Tout le monde a été surpris lundi 25 août par le coup de poker de Manuel Valls, annonçant qu'il "démissionnait" son gouvernement. Certains ministres n'y croyaient tellement pas qu'ils ont déclaré aux médias qu'ils restaient à leur poste ! Ou quand la surprise devient une méthode de management..


Et si Manuel Valls avait eu raison ? Plutôt que d'avaler des couleuvres à longueur de semaine, comme Jean-Marc Ayrault, son prédécesseur, voici que Manuel Valls vire tout le monde à peine cinq mois après son entrée en fonction, et repart de zéro. Cette innovation politique, qui a surpris à gauche comme à droite, dans l'opposition comme au gouvernement, est peut-être le signe qu'une nouvelle forme de management émerge. 

Terminée la négociation, voici le temps de la méthode forte, incarnée, sur l'échiquier politique international, par Vladimir Poutine. Une vidéo vieille de trois ans tourne en boucle sur les réseaux sociaux, et montre l'homme fort du Kremlin imposant sa volonté à un chef d'entreprise qui menaçait  de fermer une usine.




On sait Manuel Valls sanguin.
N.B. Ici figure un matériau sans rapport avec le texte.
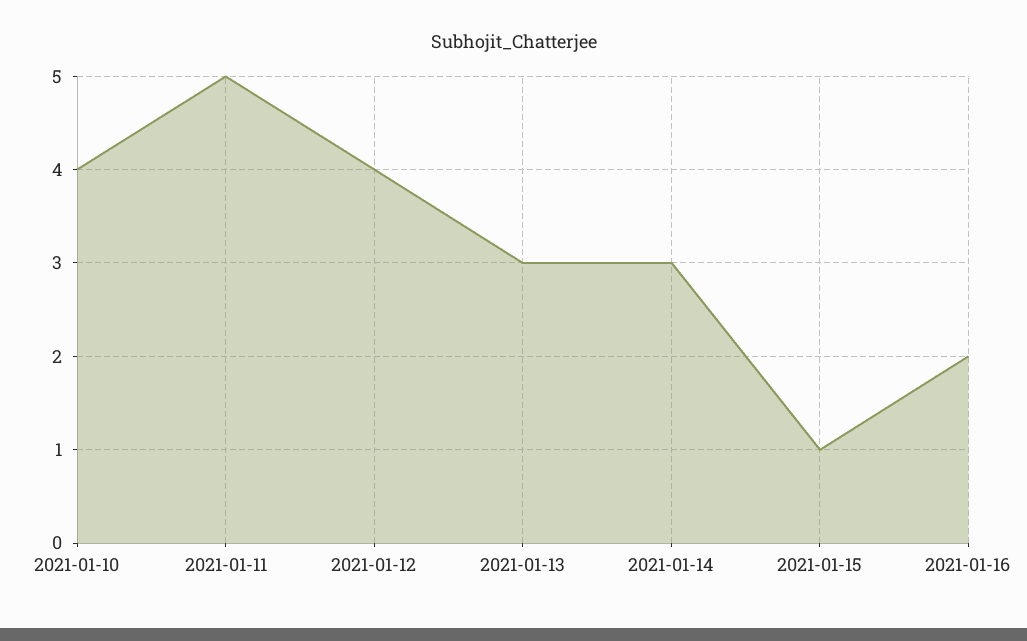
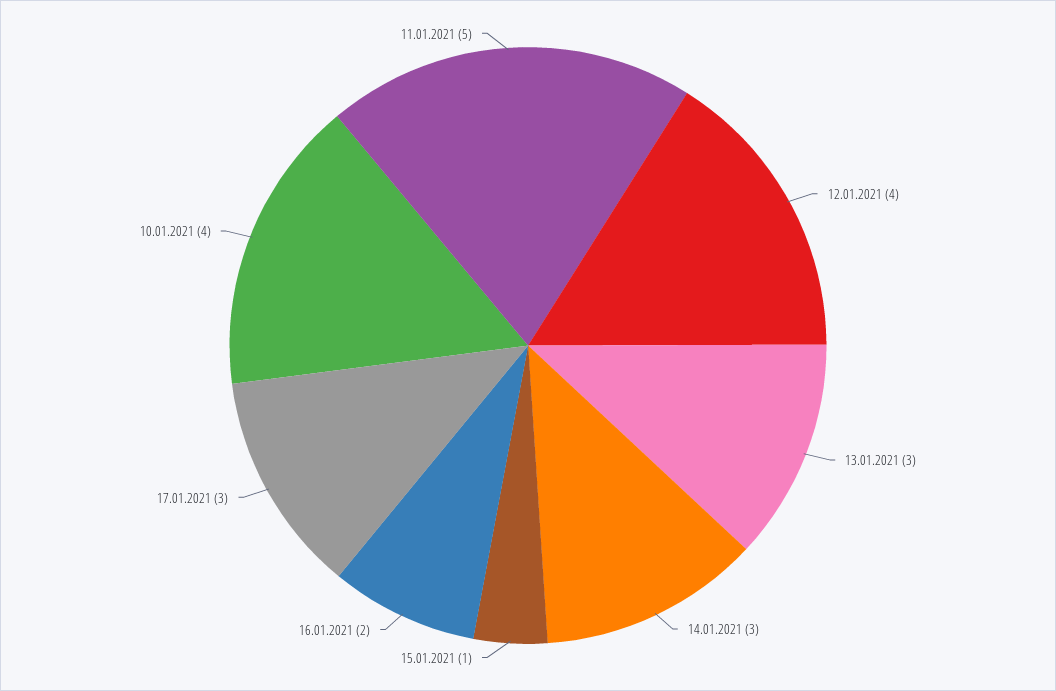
17.01.2021: none -> 3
A plusieurs reprises, il a déclenché l'ire de ses adversaires politiques, parfois même dans son propre camp. La preuve, avec la fronde de Montebourg, Hamon et Fillipetti, qui l'accusent d'être imbuvable ! 

Pourtant, en ces temps durs, aseptisés par notre monde de communication qui lisse tout, c'est peut-être Manuel Valls qui est dans le vrai. On crève des négociations qui n'en finissent pas, aboutissant sur des consensus mièvres. Quand on voit l'inertie face au problème majeur du logement, la crise de l'immobilier et de la construction, éléments clefs de la relance, on se dit qu'il faudrait que toutes les digues sautent pendant quelques mois pour relancer la machine. 

Manuel Valls sera-t-il l'homme du changement tant promis par François Hollande ? En tout cas, sa méthode, elle, change de ce qui a été fait à Matignon jusqu'ici par ses prédécesseurs.